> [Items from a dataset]
□ □ □ □ □

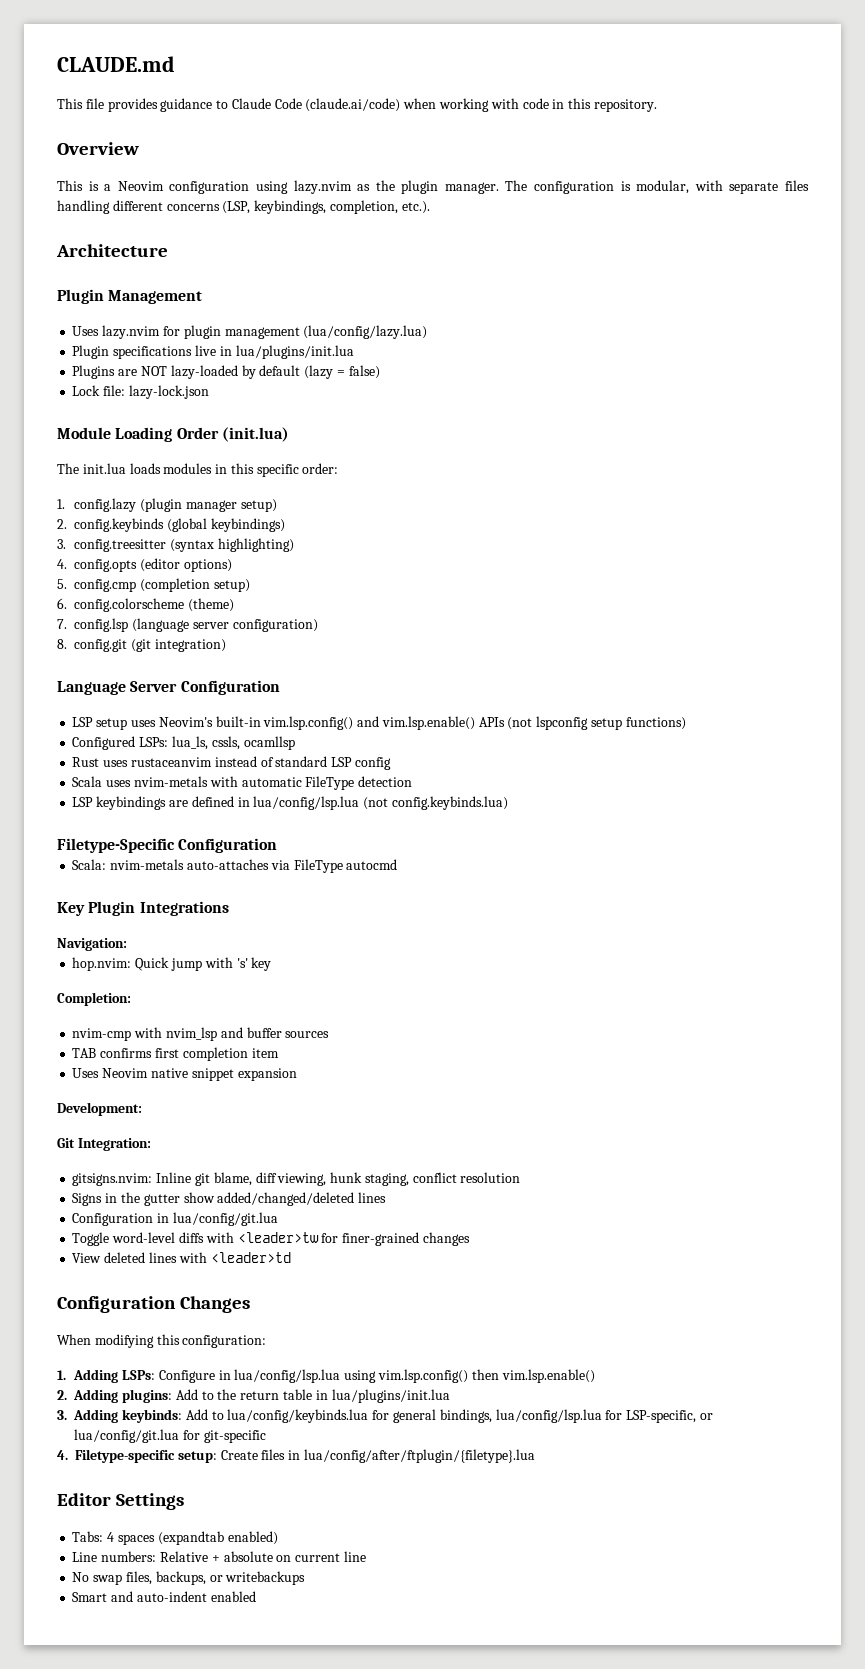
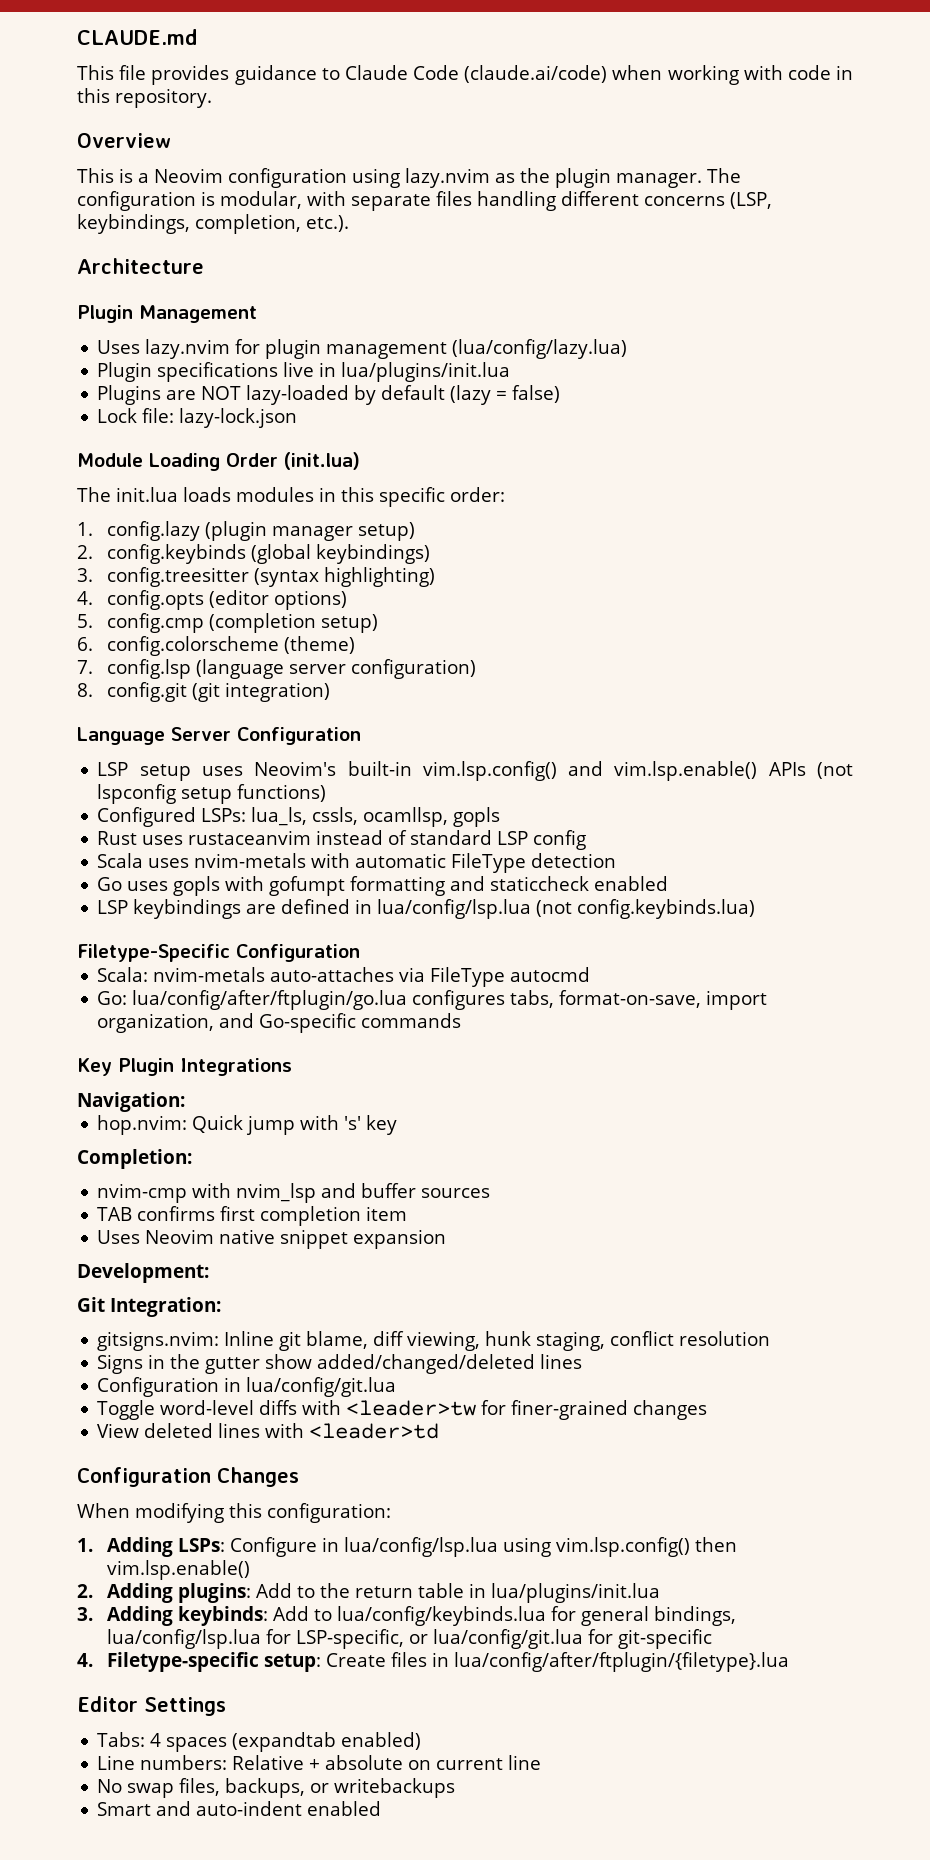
- Configured LSPs: lua_ls, cssls, ocamllsp
+ Configured LSPs: lua_ls, cssls, ocamllsp, gopls
+ Go uses gopls with gofumpt formatting and staticcheck enabled
+ Go: lua/config/after/ftplugin/go.lua configures tabs, format-on-save, import organization, and Go-specific commands

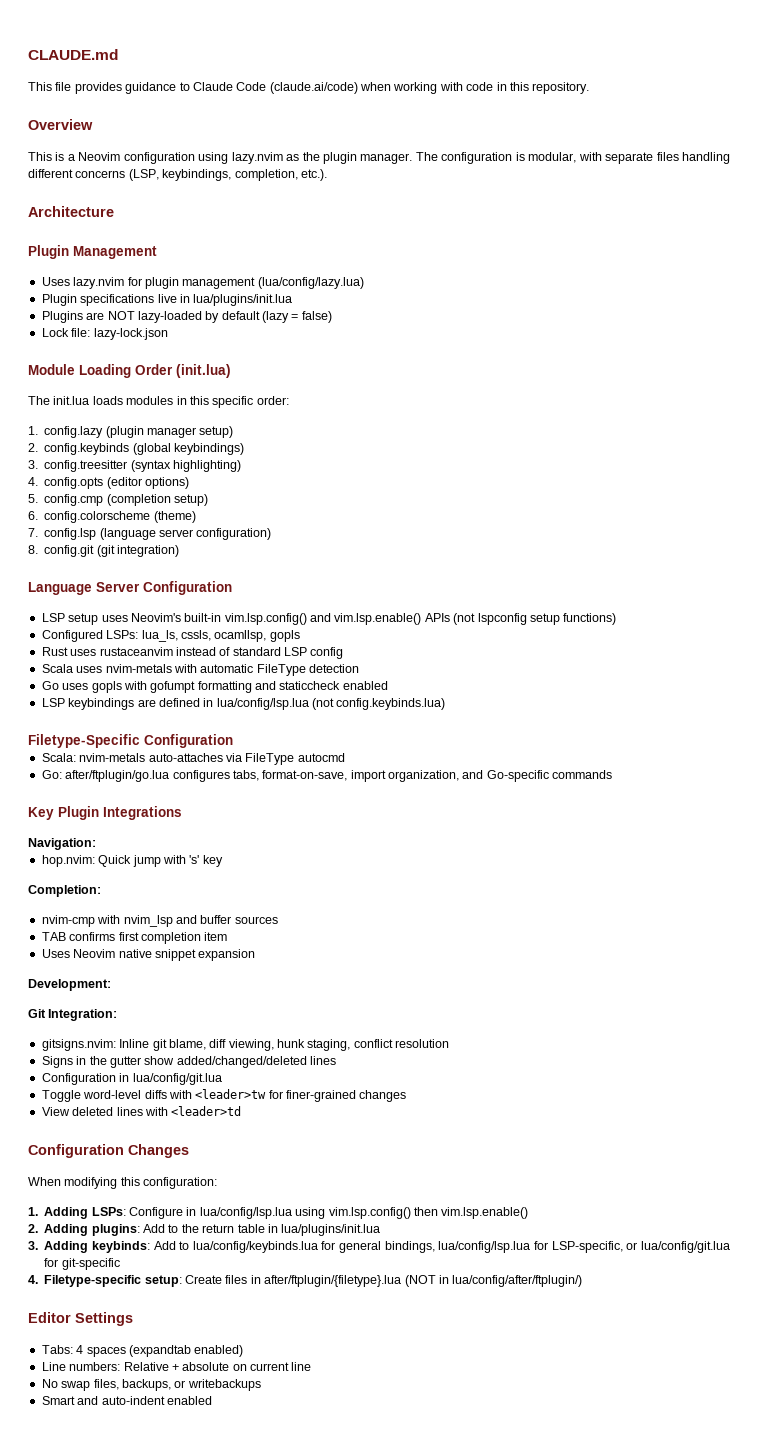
- Go: lua/config/after/ftplugin/go.lua configures tabs, format-on-save, import organization, and Go-specific commands
+ Go: after/ftplugin/go.lua configures tabs, format-on-save, import organization, and Go-specific commands
- 4. Filetype-specific setup: Create files in lua/config/after/ftplugin/{filetype}.lua
+ 4. Filetype-specific setup: Create files in after/ftplugin/{filetype}.lua (NOT in lua/config/after/ftplugin/)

□ □ □ □ □

Whatever the records hold apart from pictures should be repeated exactly.

> [WRITTEN SOLUTION]
- Configured LSPs: lua_ls, cssls, ocamllsp
+ Configured LSPs: lua_ls, cssls, ocamllsp, gopls
+ Go uses gopls with gofumpt formatting and staticcheck enabled
+ Go: lua/config/after/ftplugin/go.lua configures tabs, format-on-save, import organization, and Go-specific commands

- Go: lua/config/after/ftplugin/go.lua configures tabs, format-on-save, import organization, and Go-specific commands
+ Go: after/ftplugin/go.lua configures tabs, format-on-save, import organization, and Go-specific commands
- 4. Filetype-specific setup: Create files in lua/config/after/ftplugin/{filetype}.lua
+ 4. Filetype-specific setup: Create files in after/ftplugin/{filetype}.lua (NOT in lua/config/after/ftplugin/)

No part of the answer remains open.